Quebec: Should bilingual signage be mandatory?
A consultation recently took place in Quebec’s parliament, which was expected to require all businesses in the province to provide bilingual (English and French) signage.
Official Language of Quebec
French is the official language of Quebec, a province in eastern Canada, as defined by Law 101, the Charter of the French Language. The law protects the fundamental rights of using the French language. There have been a number of amendments to the law since it was passed initially in 1977, some very controversial, and none more so than this latest addition.
The expectation is that following the present consultation period (of 45 days) all businesses with branches in Quebec will be required by law to provide at least some French on their external signage. That may be an equivalent translation of the business name, or simply a description of the products or services they provide. The French text would have to be given equal importance, for example if the English name is lit up, the French version would also need to be illuminated.
Impact on Businesses
It would apply to almost all businesses, including some of the most well-known brands such as Walmart, GAP and Costco, and is expected to cost firms thousands of dollars. However, the law is not expected to apply to corporations with family names, such as McDonalds.
The change has been years in the offing, after the government lost court cases in both 2014 and 2015 against these major retailers refusing to add the French signage.

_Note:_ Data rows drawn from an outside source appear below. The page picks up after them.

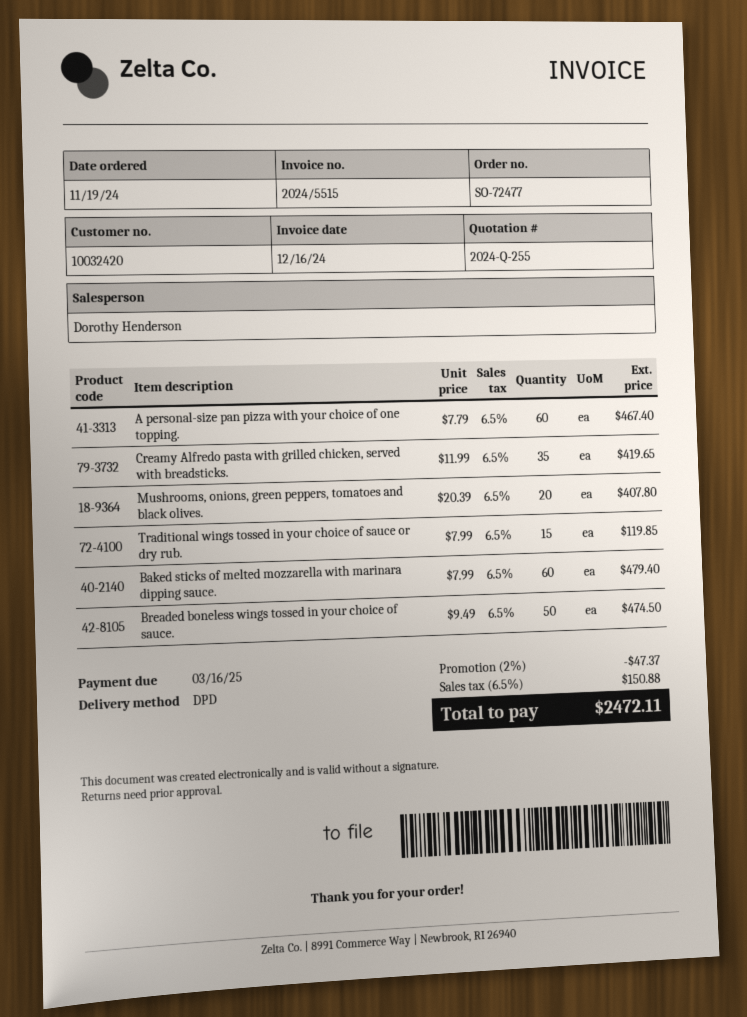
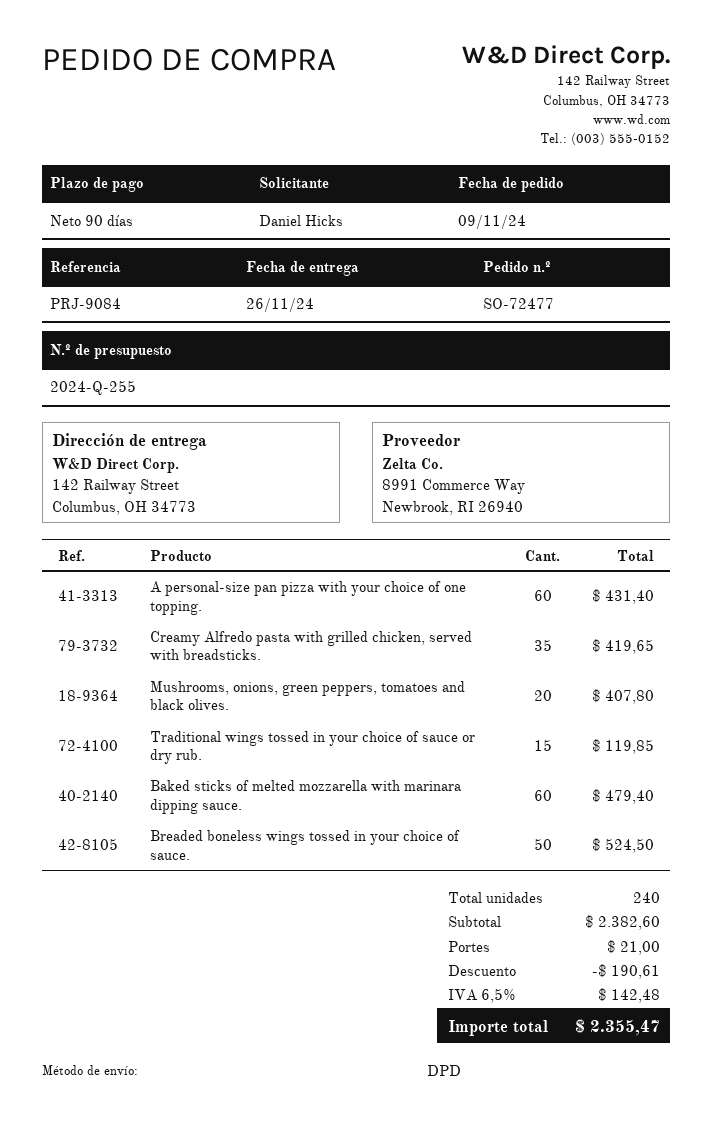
order date: 2024-11-19 -> 2024-11-09
A personal-size pan pizza with your choice of one topping.: 60 for 467.40 -> 60 for 431.40
Breaded boneless wings tossed in your choice of sauce.: 50 for 474.50 -> 50 for 524.50
discount: 47.37 -> 190.61
shipping: none -> 21.00
tax: 6.5% = 150.88 -> 6.5% = 142.48
total: 2472.11 -> 2355.47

Government officials have argued that many firms already offer bilingual signage and that there is only a minority failing to do so. They assert that it is a matter of politeness; companies should acknowledge where their businesses are located and respect their environment. Those against the amendment claim that it is just a petty money-spinner. Nevertheless, the wheels are in motion and while companies will be given up to three years to comply, after that time substantial fines will be imposed on those refusing to observe the new legislation.